Material to process below:
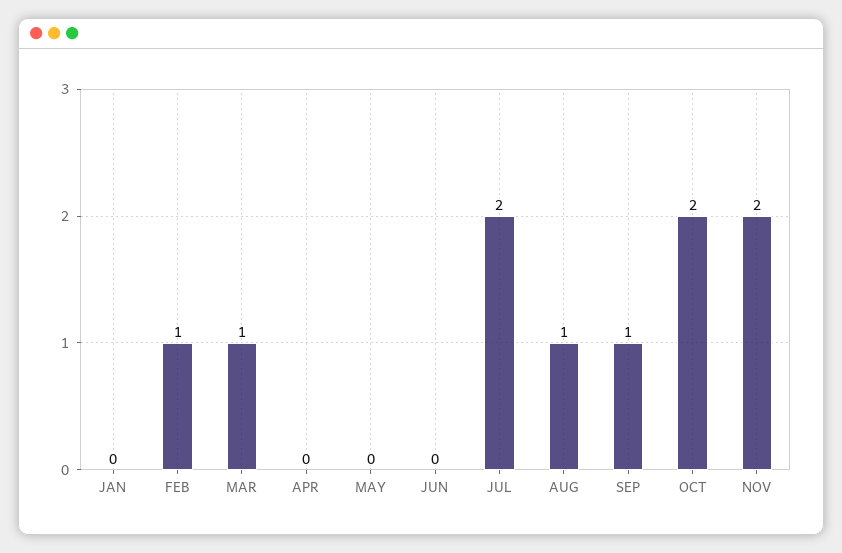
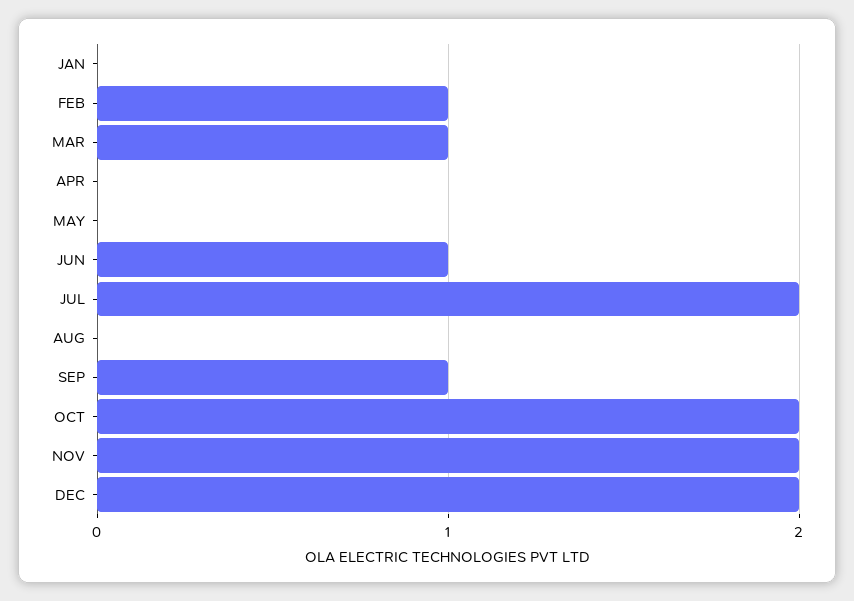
JUN: 0 -> 1
AUG: 1 -> 0
DEC: none -> 2

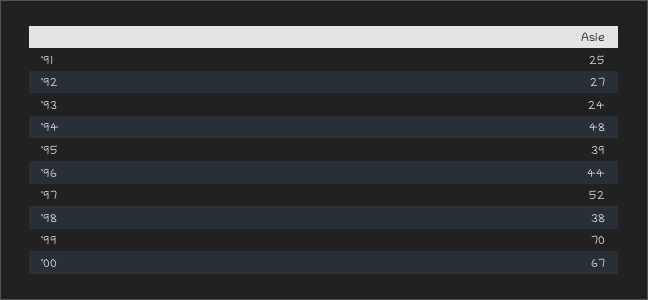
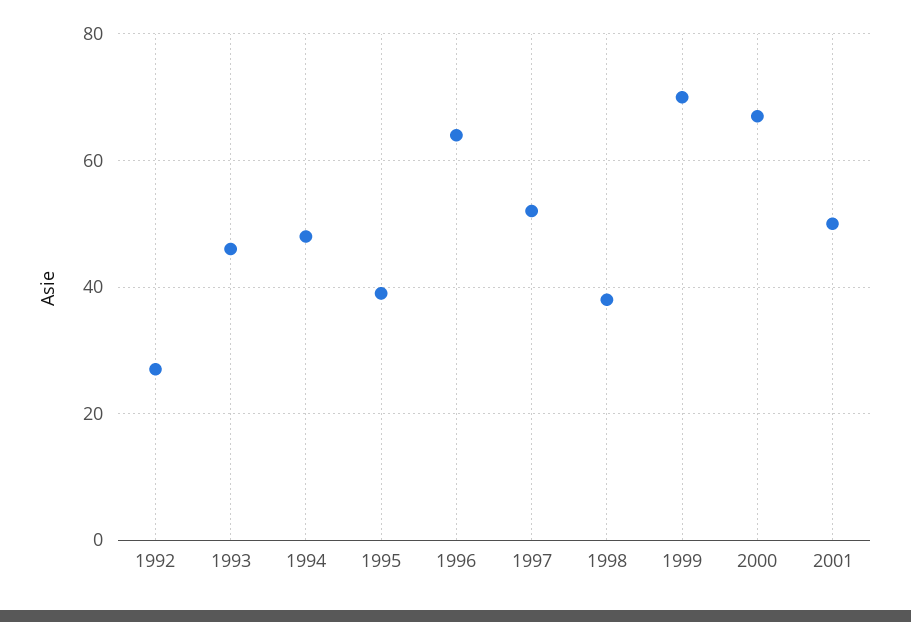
'91: 25 -> none
'93: 24 -> 45
'96: 44 -> 65
2001: none -> 50

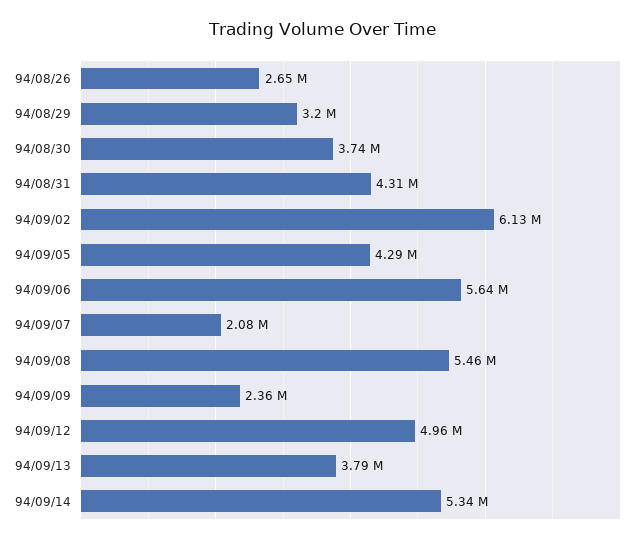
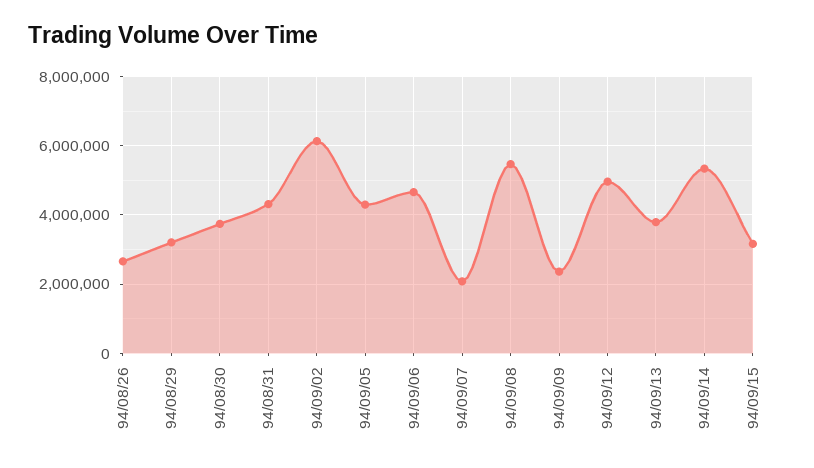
94/09/06: 5640000 -> 4600000
94/09/15: none -> 3200000

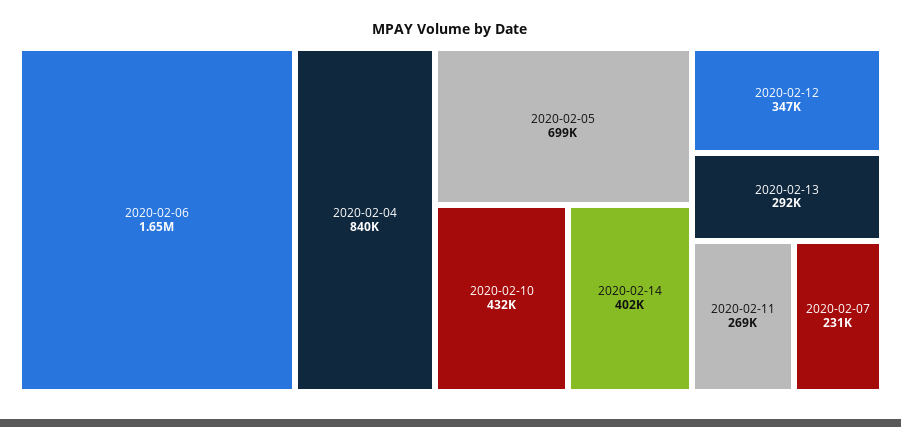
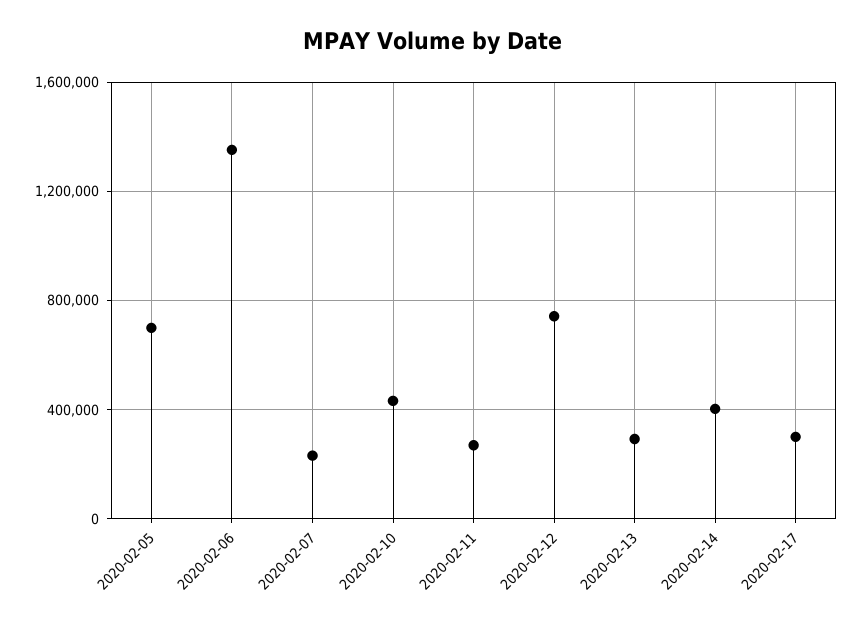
2020-02-06: 1650000 -> 1350000
2020-02-04: 840000 -> none
2020-02-12: 347000 -> 750000
2020-02-17: none -> 300000

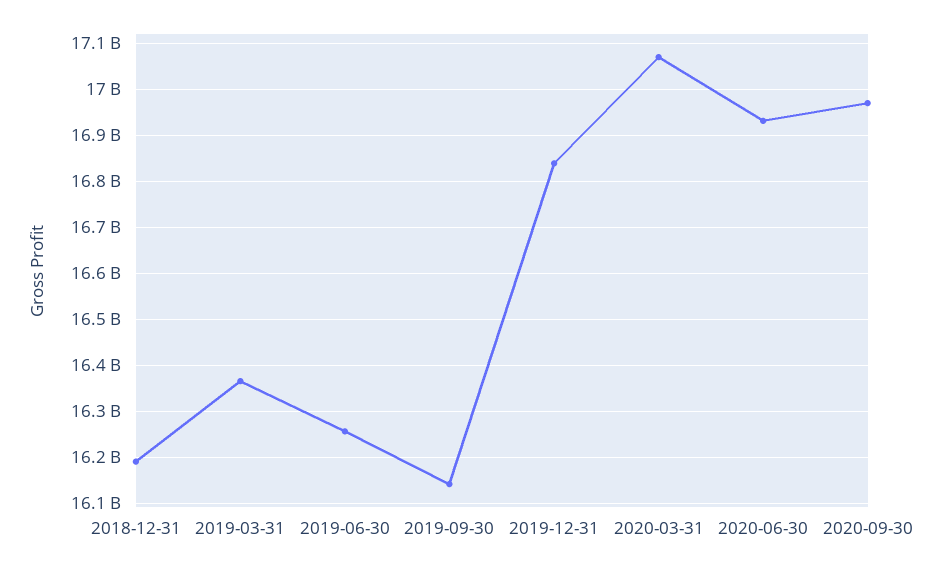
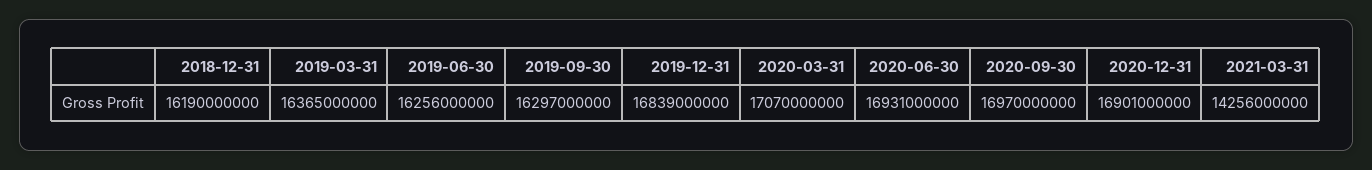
2019-09-30: 16140000000 -> 16297000000
2020-12-31: none -> 16901000000
2021-03-31: none -> 14256000000

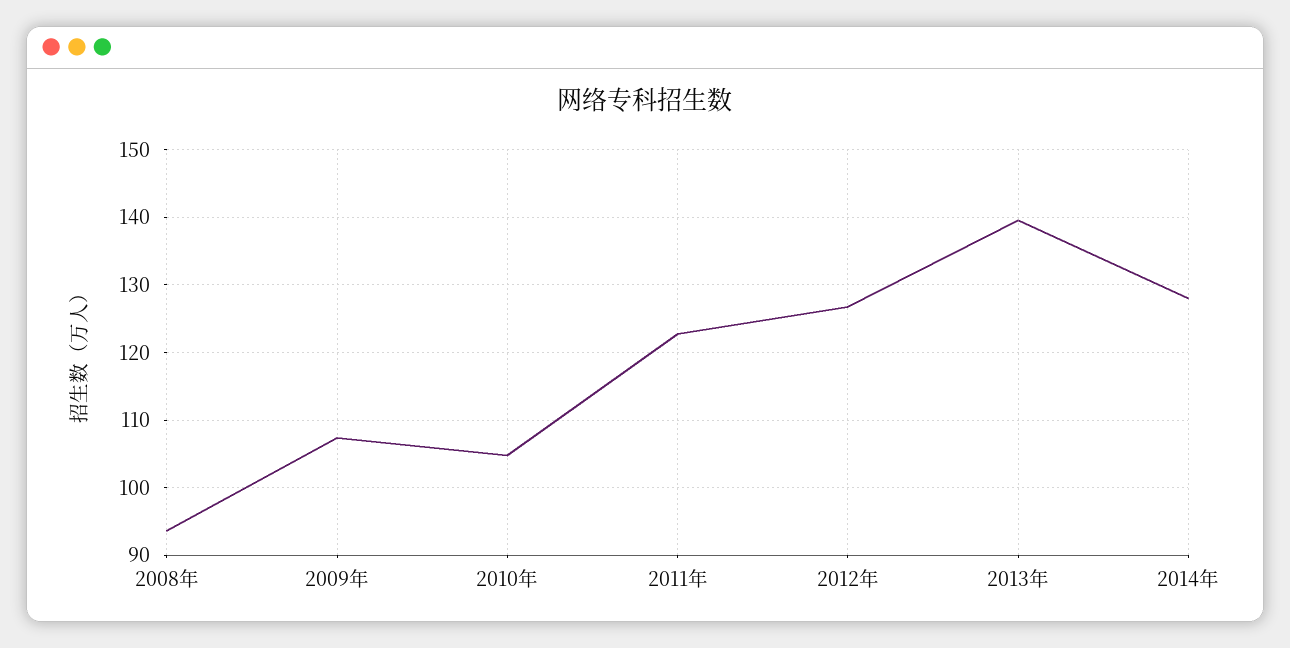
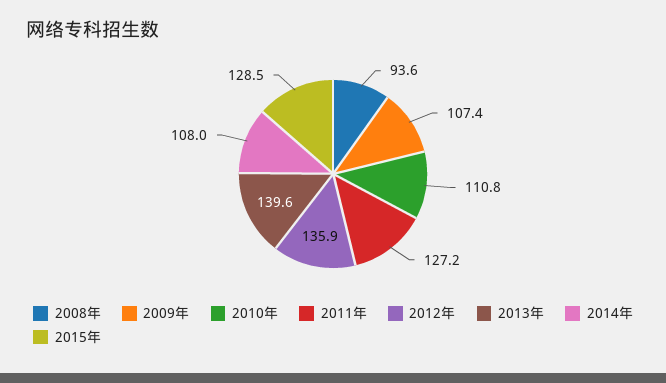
2010年: 105 -> 110.8
2011年: 123 -> 127.2
2012年: 127 -> 135.9
2014年: 128 -> 108
2015年: none -> 128.5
End of Material to process.
» Exercise
Copy every record exactly, dropping the images.

» The completed task
JUN: 0 -> 1
AUG: 1 -> 0
DEC: none -> 2

'91: 25 -> none
'93: 24 -> 45
'96: 44 -> 65
2001: none -> 50

94/09/06: 5640000 -> 4600000
94/09/15: none -> 3200000

2020-02-06: 1650000 -> 1350000
2020-02-04: 840000 -> none
2020-02-12: 347000 -> 750000
2020-02-17: none -> 300000

2019-09-30: 16140000000 -> 16297000000
2020-12-31: none -> 16901000000
2021-03-31: none -> 14256000000

2010年: 105 -> 110.8
2011年: 123 -> 127.2
2012年: 127 -> 135.9
2014年: 128 -> 108
2015年: none -> 128.5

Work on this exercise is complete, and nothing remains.